▶ _Work required_: The lines to print run from the top of the material below to the line with "box-shadow:0 1px 3px", inclusive; please copy them exactly, without pictures.

▶ _Entries supplied_:
-- Opening Marker --
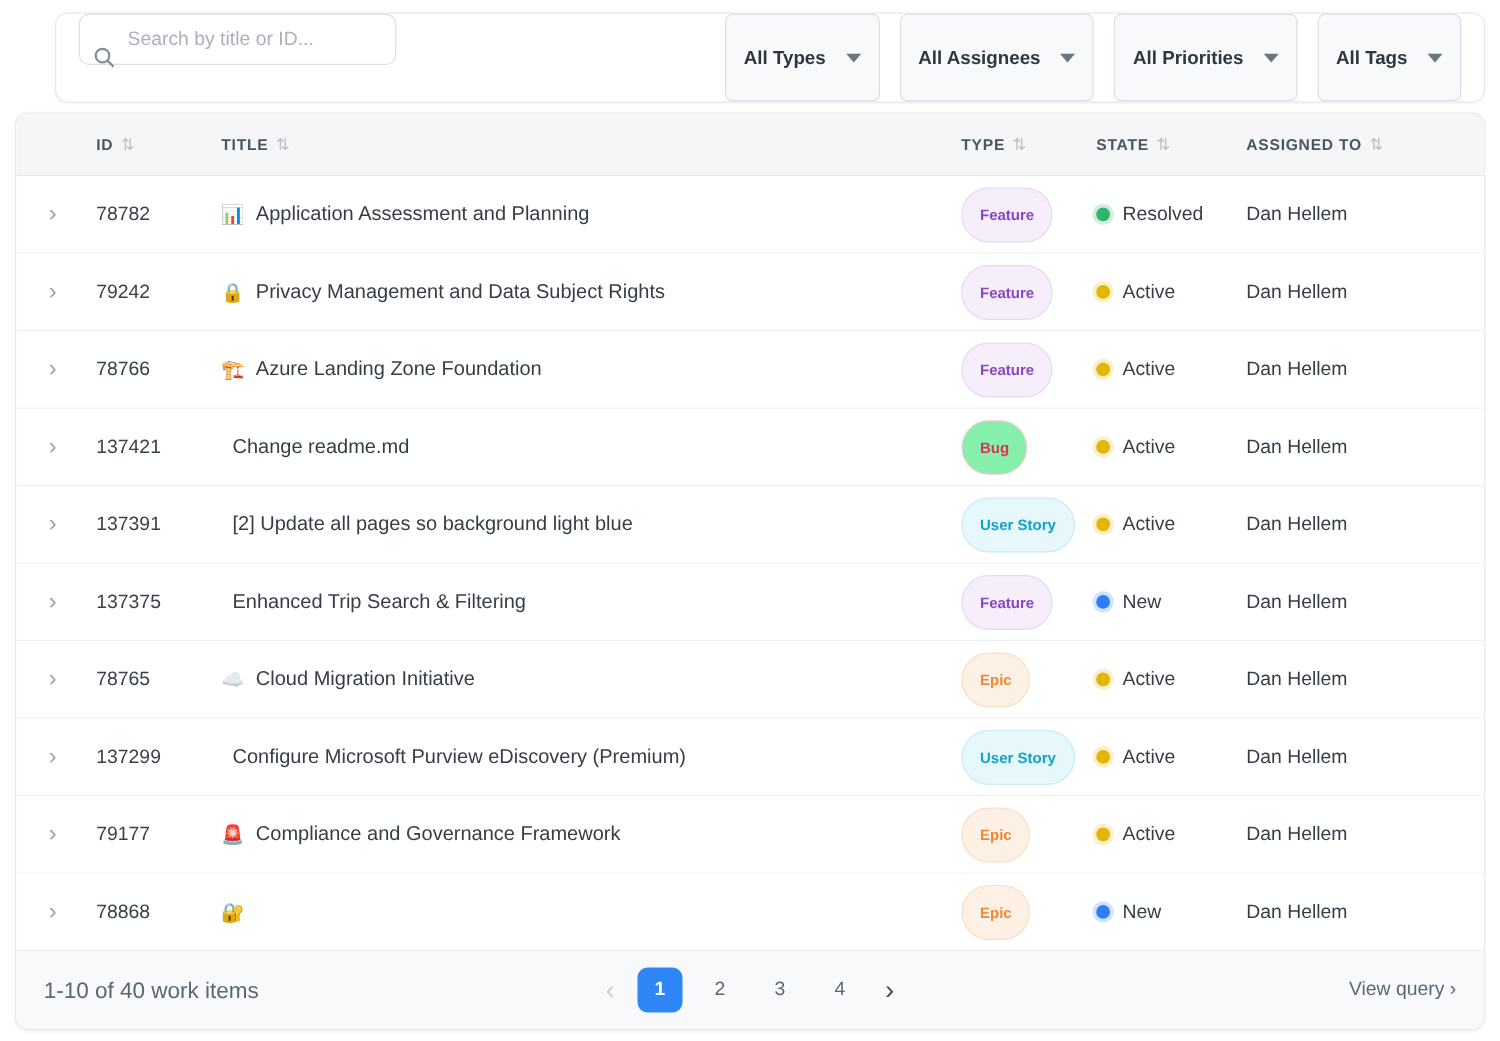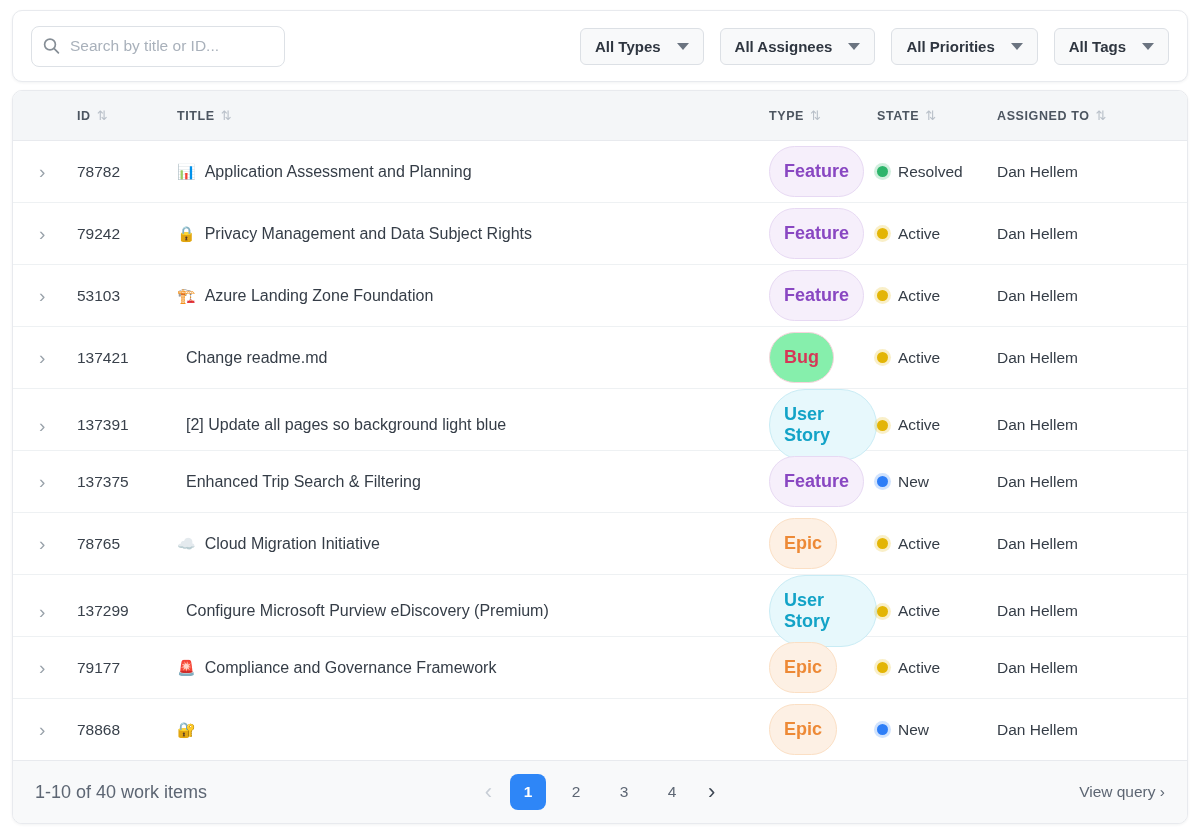--- a/index.html
+++ b/index.html
@@ -4,22 +4,22 @@
 <style>
   * { margin:0; padding:0; box-sizing:border-box; }
   html,body { width:1200px; height:833px; background:#ffffff;
     font-family:"Liberation Sans", sans-serif; color:#39414b; }
   body { padding:10px 12px; }
 
   .card { background:#fff; border:1px solid #e8eaee; border-radius:10px;
     box-shadow:0 1px 3px rgba(25,35,50,.06); }
 
   
-  .toolbar { height:72px; display:flex; align-items:center;
-    padding:0 18px; margin-bottom:8px; }
+  .toolbar { height:72px; display:flex; 
+    padding:0 18px; margin-bottom:8px;margin-left:32px; }
   .search-wrap { position:relative; width:254px; }
   .search-wrap svg { position:absolute; left:12px; top:50%; transform:translateY(-50%); }
   .search-input { width:100%; height:41px; border:1px solid #dde1e6; border-radius:8px;
     padding:0 12px 0 38px; font-size:15.5px; color:#39414b; background:#fff; outline:none;
     font-family:"Liberation Sans", sans-serif; }
   .search-input::placeholder { color:#a9b1bb; }
   .filter-bar { margin-left:auto; display:flex; gap:16px; }
   .filter-btn { display:flex; align-items:center; gap:16px; background:#f8f9fa;
     border:1px solid #dce0e5; border-radius:6px; padding:9px 14px; cursor:pointer;
     font-size:15px; font-weight:700; color:#2f3640; font-family:"Liberation Sans", sans-serif; }
@@ -36,21 +36,21 @@
     letter-spacing:.6px; color:#4c5560; text-transform:uppercase; cursor:pointer; }
   .sort-glyph { color:#b9c0c9; font-size:13px; font-weight:400; }
 
   .row { height:62px; border-bottom:1px solid #eef1f3; background:#fff; }
   .row:last-of-type { border-bottom:1px solid #e8eaee; }
   .expander { color:#9aa3ab; font-size:19px; line-height:1; padding-left:10px; cursor:pointer; }
   .cell-id { font-size:15.5px; color:#39414b; }
   .cell-title { display:flex; align-items:center; gap:9px; font-size:16px; color:#353d47; }
   .title-icon { font-size:15px; }
 
-  .badge { display:inline-block; padding:14px 14px; border-radius:999px; font-size:18px;
+  .badge { display:inline-block; padding:14px 14px; border-radius:999px; font-size:12px;
     font-weight:700; border:1px solid transparent; cursor:default; }
 
   .cell-state { display:flex; align-items:center; gap:10px; font-size:15.5px; color:#353d47;text-align:right; }
   .dot { width:11px; height:11px; border-radius:50%; flex:0 0 auto; }
   .cell-assigned { font-size:15.5px; color:#353d47; }
 
   
   .tfoot { height:62px; background:#f8f9fa; display:flex; align-items:center; padding:0 22px; }
   .count-text { flex:1; font-size:18px; color:#5d6673; }
   .pagination { display:flex; align-items:center; gap:12px; }
@@ -160,21 +160,21 @@
       </span>
       <span class="cell-state">
         <span class="dot" style="background: rgb(227, 181, 5); box-shadow: rgba(227, 181, 5, 0.22) 0px 0px 0px 3px;"></span>
         <span>Active</span>
       </span>
       <span class="cell-assigned">Dan Hellem</span>
     </div>
 
     <div class="grid-row row">
       <span class="expander">›</span>
-      <span class="cell-id">53103</span>
+      <span class="cell-id">78766</span>
       <span class="cell-title">
         <span class="title-icon">🏗️</span>
         <span>Azure Landing Zone Foundation</span>
       </span>
       <span>
         <span class="badge" style="color: rgb(137, 71, 194); background: rgb(246, 239, 251); border-color: rgb(231, 217, 243);">Feature</span>
       </span>
       <span class="cell-state">
         <span class="dot" style="background: rgb(227, 181, 5); box-shadow: rgba(227, 181, 5, 0.22) 0px 0px 0px 3px;"></span>
         <span>Active</span>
-- Closing Marker --
▶ _Problem solution_:
--- a/index.html
+++ b/index.html
@@ -4,22 +4,22 @@
 <style>
   * { margin:0; padding:0; box-sizing:border-box; }
   html,body { width:1200px; height:833px; background:#ffffff;
     font-family:"Liberation Sans", sans-serif; color:#39414b; }
   body { padding:10px 12px; }
 
   .card { background:#fff; border:1px solid #e8eaee; border-radius:10px;
     box-shadow:0 1px 3px rgba(25,35,50,.06); }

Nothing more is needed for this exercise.